**WHAT YOU HAVE TO DO:**
Given the material below, return only the lines starting at the line with "(344, 335) none" and ending at the line with "[940,150,966,160] said ->", exactly as they appear.

**ENTRIES SHOWN:**
◆ ◆ ◆ ◆ ◆ ◆ ◆

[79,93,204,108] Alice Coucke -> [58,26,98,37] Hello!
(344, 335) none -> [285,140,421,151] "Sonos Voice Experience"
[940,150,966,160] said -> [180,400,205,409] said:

◆ ◆ ◆ ◆ ◆ ◆ ◆

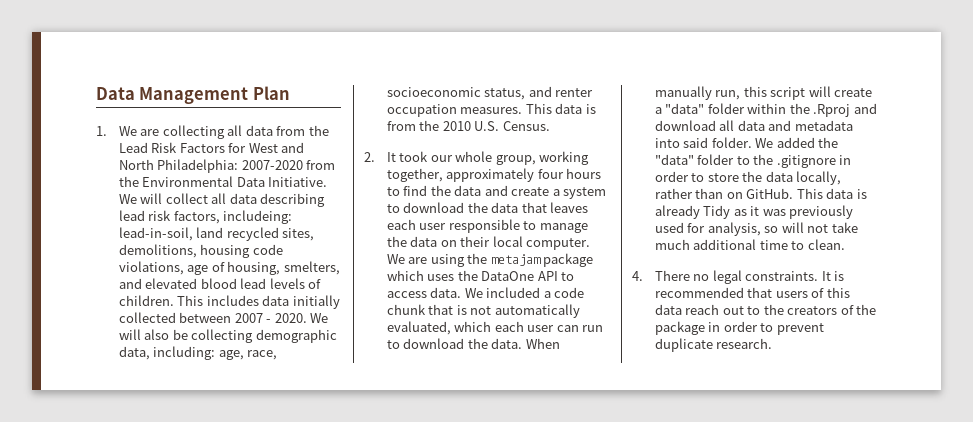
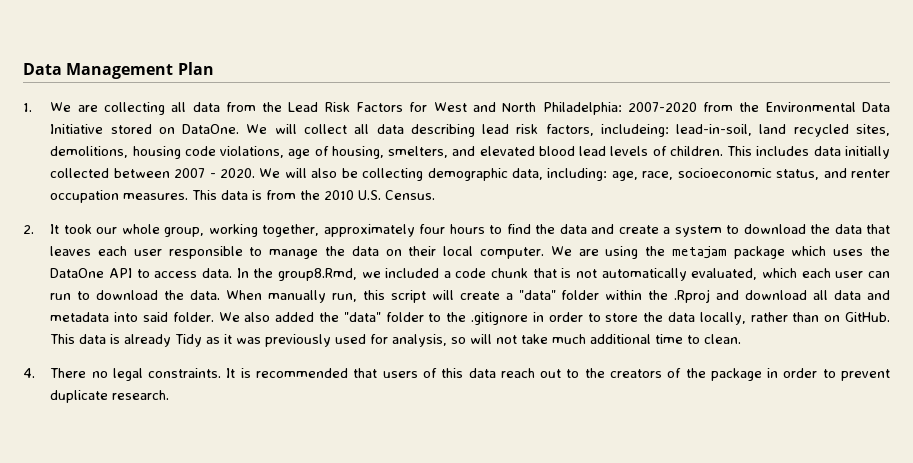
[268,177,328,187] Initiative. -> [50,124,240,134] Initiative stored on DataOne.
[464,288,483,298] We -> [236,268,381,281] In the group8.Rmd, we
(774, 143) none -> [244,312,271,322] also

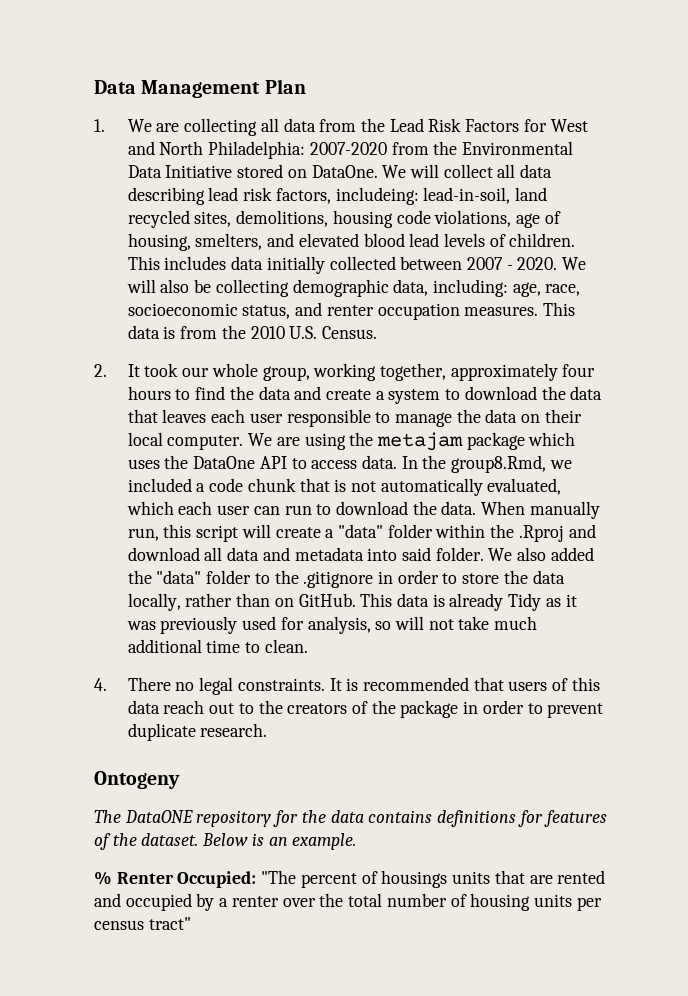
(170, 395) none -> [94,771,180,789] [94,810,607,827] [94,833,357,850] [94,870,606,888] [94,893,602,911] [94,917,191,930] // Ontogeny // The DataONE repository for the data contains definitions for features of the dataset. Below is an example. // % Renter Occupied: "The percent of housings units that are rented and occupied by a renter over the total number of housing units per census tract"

◆ ◆ ◆ ◆ ◆ ◆ ◆

**SOLUTION TO THIS EXERCISE:**
(344, 335) none -> [285,140,421,151] "Sonos Voice Experience"
[940,150,966,160] said -> [180,400,205,409] said:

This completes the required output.